Task data:
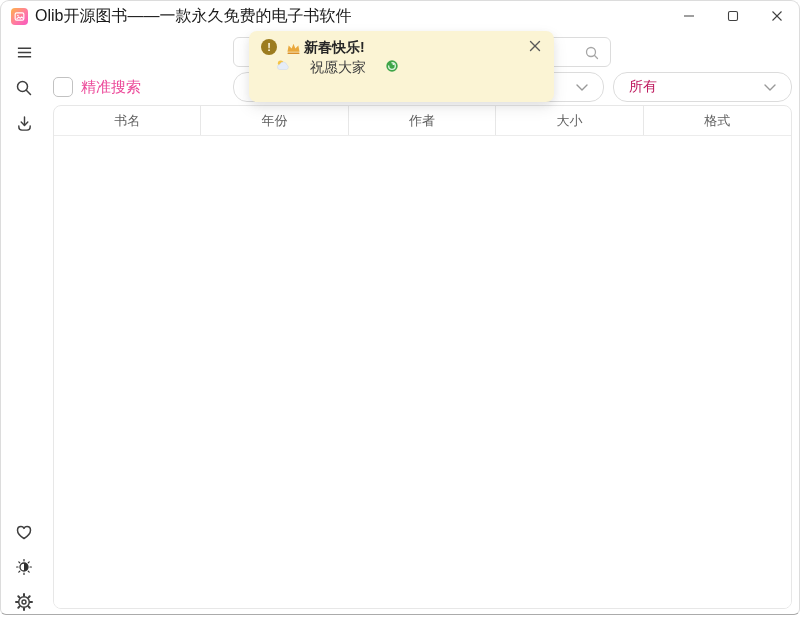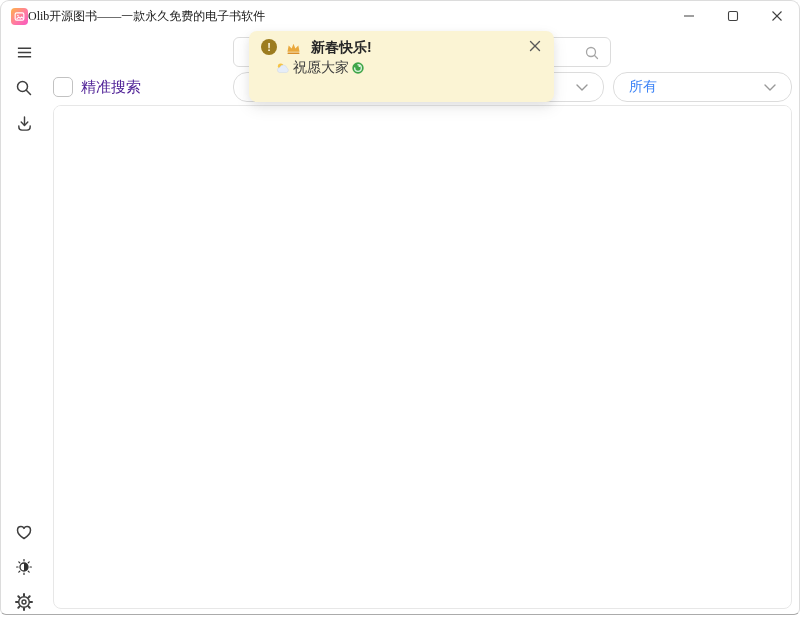--- a/index.html
+++ b/index.html
@@ -19,21 +19,21 @@
     position:relative;
   }
   
   .titlebar { height:30px; display:flex; align-items:center; padding-left:10px; }
   .app-icon {
     width:17px; height:17px; border-radius:4px;
     background:linear-gradient(135deg,#ffb347 0%,#ff7aa2 55%,#f857c1 100%);
     display:flex; align-items:center; justify-content:center;
     flex:0 0 auto;
   }
-  .win-title { font-size:12px; color:#1a1a1a; white-space:nowrap;font-family:Liberation Serif, serif; }
+  .win-title { font-size:16px; color:#1a1a1a; margin-left:7px; white-space:nowrap; }
   .win-controls { margin-left:auto; display:flex; height:30px; }
   .win-btn { width:44px; height:30px; display:flex; align-items:center; justify-content:center; background:transparent; border:none; cursor:default; }
   
   .main { position:relative; height:584px; }
   .side-btn { position:absolute; left:12px; width:22px; height:22px; background:transparent; border:none; display:flex; align-items:center; justify-content:center; }
   
   .search-wrap {
     position:absolute; left:232px; top:6px; width:378px; height:30px;
     border:1px solid #dcdcdc; border-radius:6px; background:#fff;
   }
@@ -43,26 +43,26 @@
     font-family:inherit;
   }
   .search-suffix { position:absolute; right:10px; top:7px; width:16px; height:16px; }
   
   .checkbox {
     position:absolute; left:52px; top:46px; width:20px; height:20px;
     border:1.5px solid #c2c2c2; border-radius:5px; background:#fff;
   }
   .checkbox-label {
     position:absolute; left:80px; top:46px; height:20px; line-height:20px;
-    font-size:15px; font-weight:500; color:#4c1d95;
+    font-size:15px; font-weight:500; color:#ec4899;
   }
   .select {
     position:absolute; top:41px; height:30px;
     border:1px solid #dcdcdc; border-radius:14px; background:#fff;
-    display:flex; align-items:center; padding:0 15px; font-size:14px; color:#3b82f6;
+    display:flex; align-items:center; padding:0 15px; font-size:14px; color:#be185d;
   }
   .select-category { left:232px; width:371px; }
   .select-format { left:612px; width:179px; }
   .select .chev { margin-left:auto; }
   
   .table-panel {
     position:absolute; left:52px; top:74px; width:739px; height:504px;
     border:1px solid #e7e7e7; border-radius:8px; background:#fff; overflow:hidden;
   }
   .table-header {
@@ -81,29 +81,29 @@
     background:#fbf4d4; border-radius:8px; z-index:10;
     box-shadow:0 6px 16px rgba(0,0,0,.08), 0 3px 8px rgba(0,0,0,.06);
   }
   .toast-warn {
     position:absolute; left:12px; top:8px; width:16px; height:16px;
     border-radius:50%; background:#9c7c1f; color:#fdf8e3;
     font-size:11px; font-weight:bold; text-align:center; line-height:16px;
   }
   .toast-title-row {
     position:absolute; left:37px; top:7px; height:18px;
-    display:flex; align-items:center; gap:10px;
+    display:flex; align-items:center; gap:3px;
   }
   .toast-title { font-size:14px; font-weight:bold; color:#262626; line-height:18px; }
   .toast-close {
     position:absolute; right:12px; top:8px; width:14px; height:14px;
     background:transparent; border:none; padding:0; display:flex; align-items:center; justify-content:center;
   }
   .toast-desc { position:absolute; left:12px; right:12px; top:27px; font-size:14px; color:#404040; line-height:18px; }
-  .toast-line1 { padding-left:15px; display:flex; align-items:center; gap:2px; white-space:nowrap; }
+  .toast-line1 { padding-left:15px; display:flex; align-items:flex-start; gap:19px; white-space:nowrap; }
   .toast-line2 { white-space:nowrap; }
   .emoji-svg { flex:0 0 auto; position:relative; top:1px; }
 </style>
 </head>
 <body>
 
 <div class="window">
 
   <div class="titlebar">
     <div class="app-icon">
@@ -215,20 +215,27 @@
     </div>
 
     <div class="select select-format">
       <span>所有</span>
       <svg class="chev" width="12" height="7" viewBox="0 0 12 7">
         <polyline points="1,1 6,6 11,1" fill="none" stroke="#999" stroke-width="1.4" stroke-linecap="round" stroke-linejoin="round"></polyline>
       </svg>
     </div>
 
     <div class="table-panel">
+      <div class="table-header">
+        <div class="th">书名</div>
+        <div class="th">年份</div>
+        <div class="th">作者</div>
+        <div class="th">大小</div>
+        <div class="th">格式</div>
+      </div>
       <div class="table-body"></div>
     </div>
 
     <div class="toast">
       <div class="toast-warn">!</div>
       <div class="toast-title-row">
         <svg class="emoji-svg" width="15" height="13" viewBox="0 0 16 14">
           <path d="M1.5 10.5 L2.8 3.8 L6 7 L8 1.8 L10 7 L13.2 3.8 L14.5 10.5 Z" fill="#e9a83c"></path>
           <rect x="1.5" y="11.2" width="13" height="1.8" rx="0.8" fill="#d98f2b"></rect>
         </svg>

About this exercise: Please show every line of the material that contains the string "table".

Exercise output:
   .table-panel {
   .table-header {
     <div class="table-panel">
+      <div class="table-header">
       <div class="table-body"></div>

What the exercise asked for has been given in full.